No. A person seeking to recover libel does not need to prove special damages under Pennsylvania law. Instead, the person may recover for any injury of which the libel legally caused, including injury to the person’s reputation. In this case, a libel claim of injury to one’s reputation should not require proof of economic loss. When a defendant has made false and defamatory statements regarding a person’s reputation, the person should be able to recover for the injury to his or her reputation. Once damage to a person’s reputation is proven, a person in a libel case has proven his or her entitlement to recover damages.
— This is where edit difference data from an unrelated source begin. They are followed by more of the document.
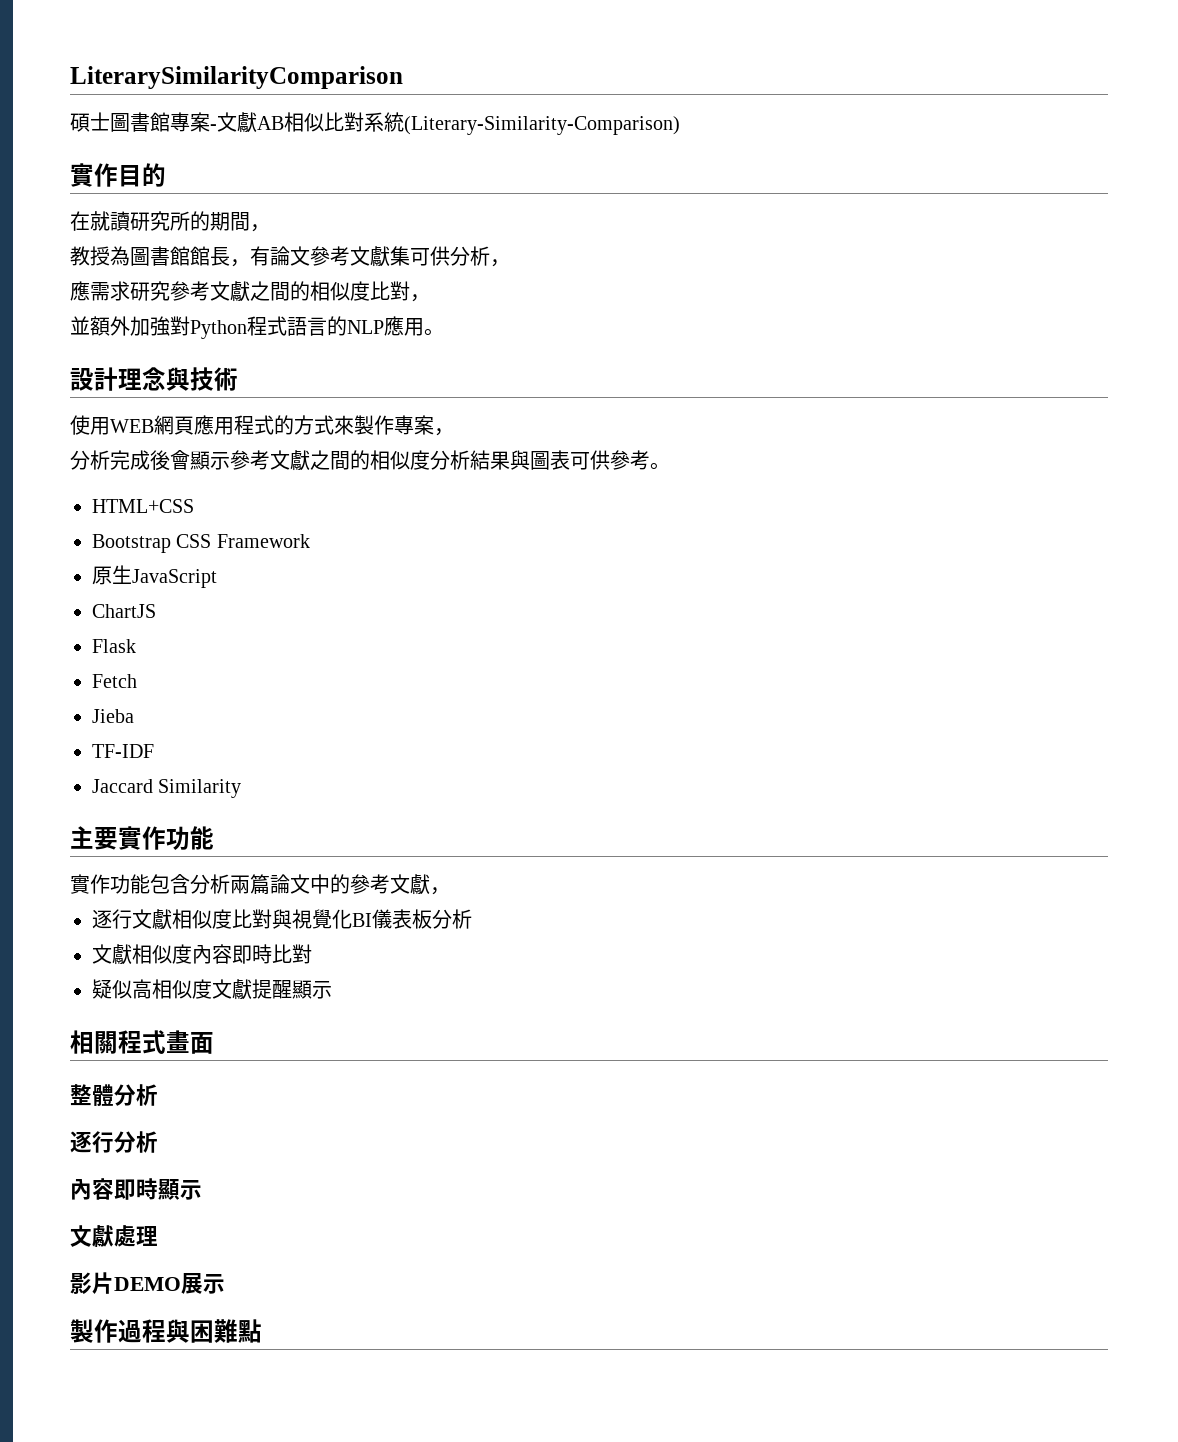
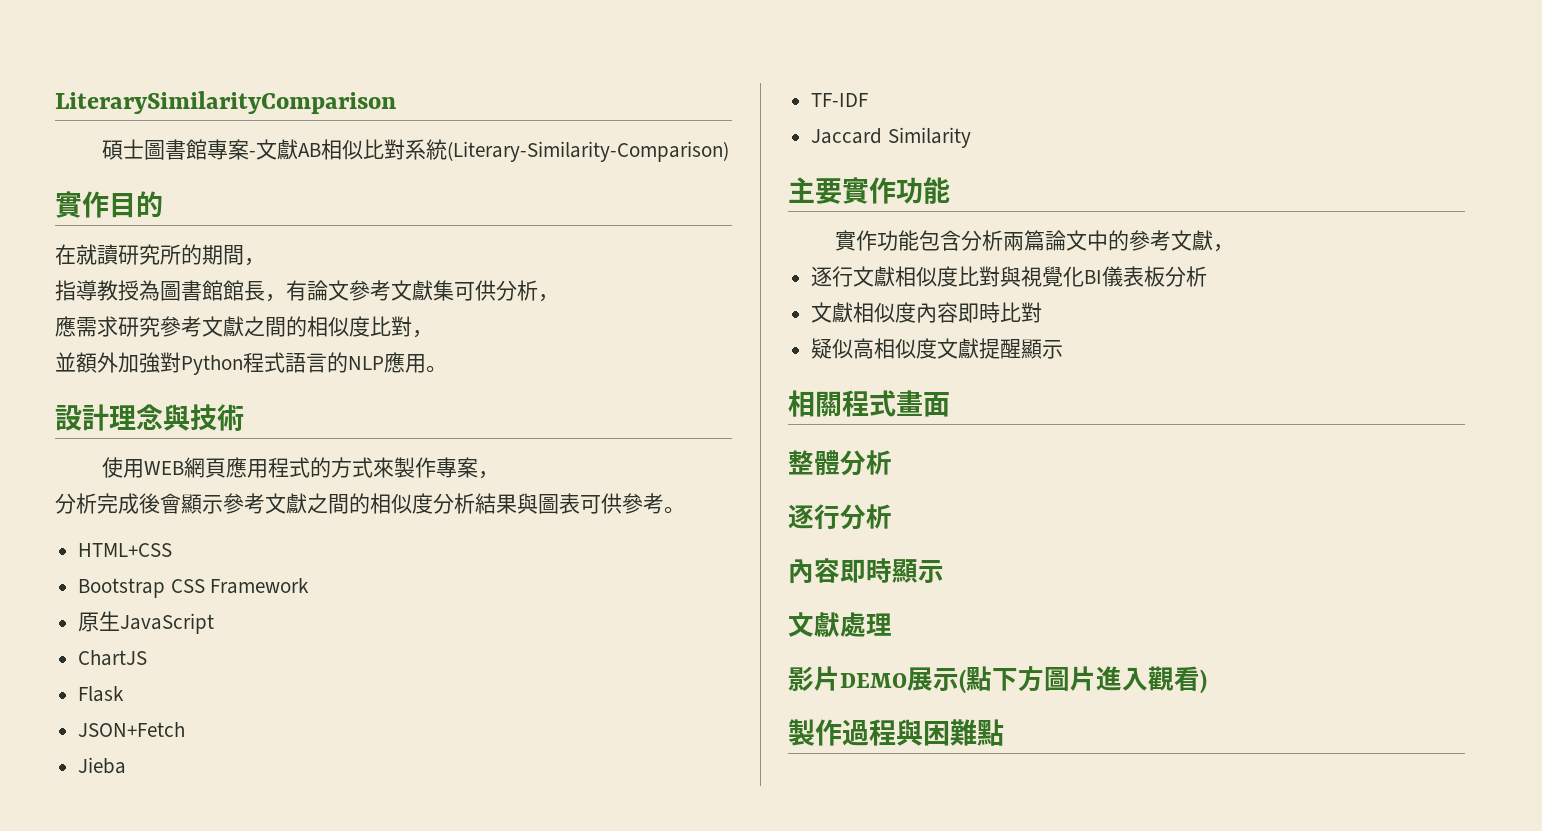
(270, 228) none -> [55,280,97,301] 指導
[92,674,137,688] Fetch -> [78,722,186,737] JSON+Fetch
(225, 1284) none -> [959,666,1207,694] (點下方圖片進入觀看)

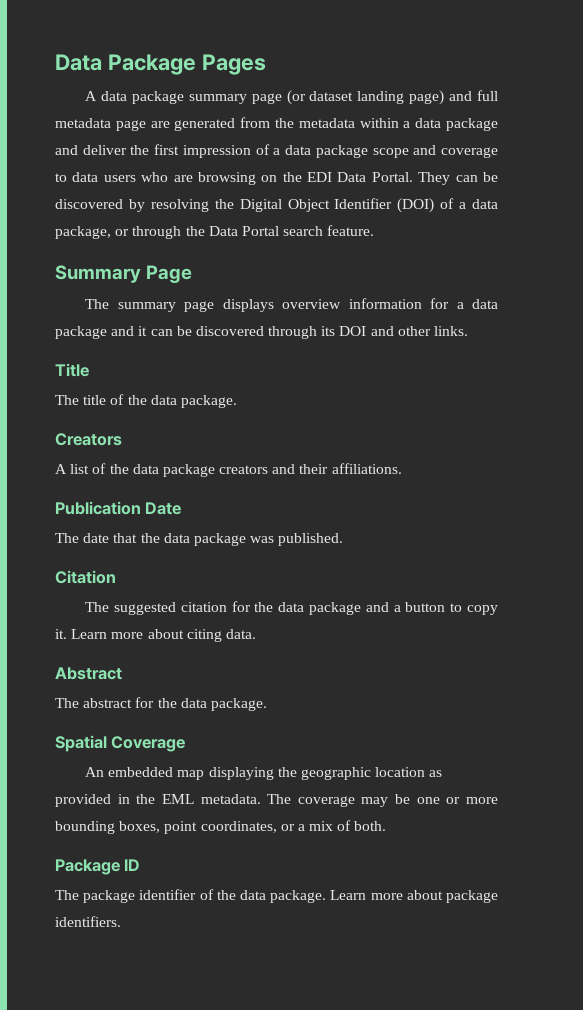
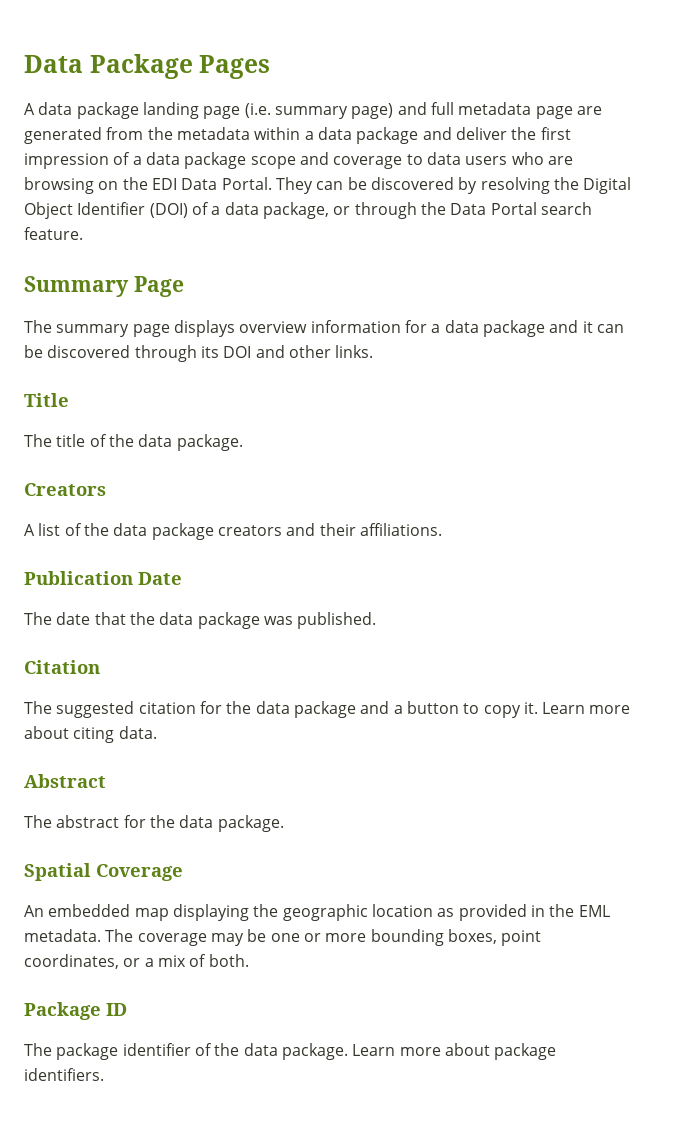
[188,90,405,105] summary page (or dataset landing -> [142,102,348,119] landing page (i.e. summary

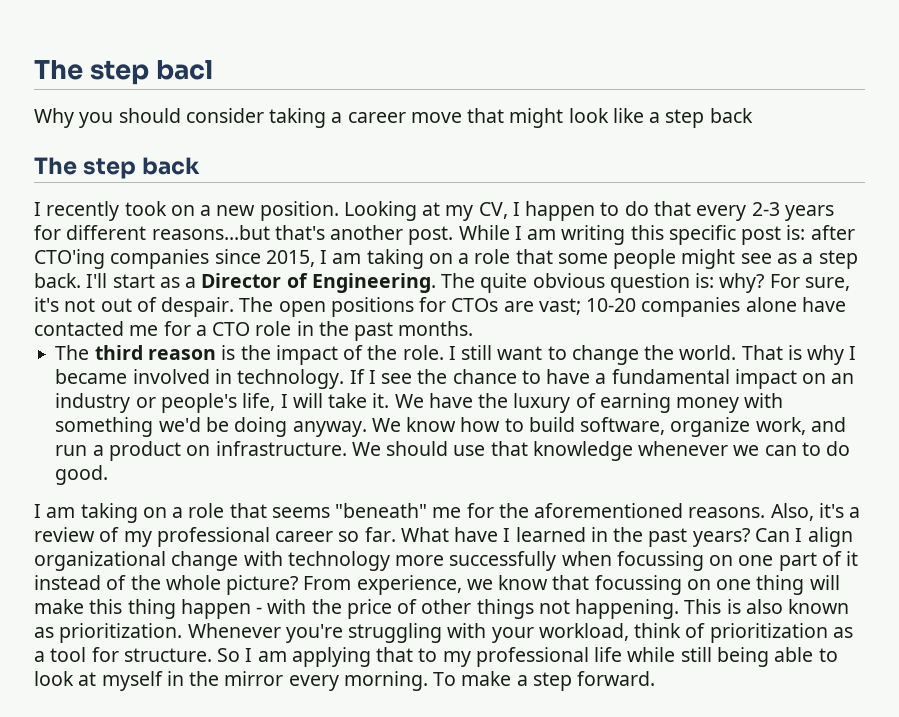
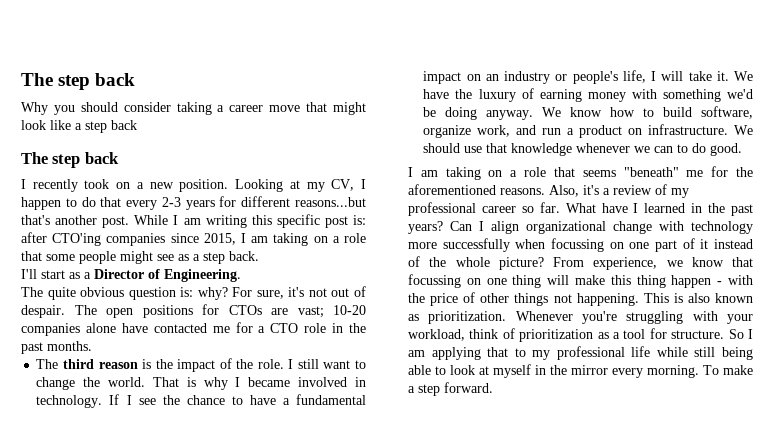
[34,60,214,85] The step bacl -> [21,73,136,90] The step back
(81, 280) none -> (259, 256) //
(436, 283) none -> (241, 275) //

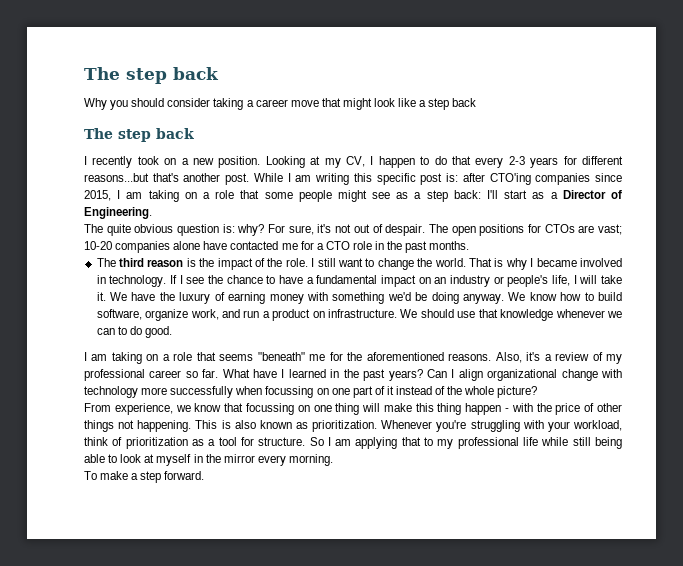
[229,251,259,261] back. // -> [453,190,481,199] back:
(544, 263) none -> (538, 392) //
(699, 371) none -> (333, 460) //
Accordingly, the trial court’s judgment is reversed and remanded.
The trial court’s decision was based on its reliance on the terms “libel per se” and libel per quod.” The term “per se” has been problematic for Pennsylvania courts because the term has attached different meanings: “per se” means one thing when attached to cases of slander, but means another thing when attached to cases of libel. In slander cases, the term “per se” required a plaintiff to prove special harm. After many exceptions to the rule were carved out, proof of special harm was no longer a requirement. Subsequently, the terms “per se” and “per quod” were used as pleading devices: whether a slander suit required proof of special harm depended on whether the slander case was “per se” or “per quod.” In libel cases, the terms were also used to distinguish libel cases because libel “per se” cases did not require extrinsic evidence to prove defamation while libel “per quod” did require extrinsic evidence. In this case, the trial court applied the libel “per quod” rule and found that Plaintiff failed to prove special harm. However, the Superior Court of Pennsylvania believed the traditional rule that all libels are actionable “per se” regardless of special harm was more appropriate for libel cases.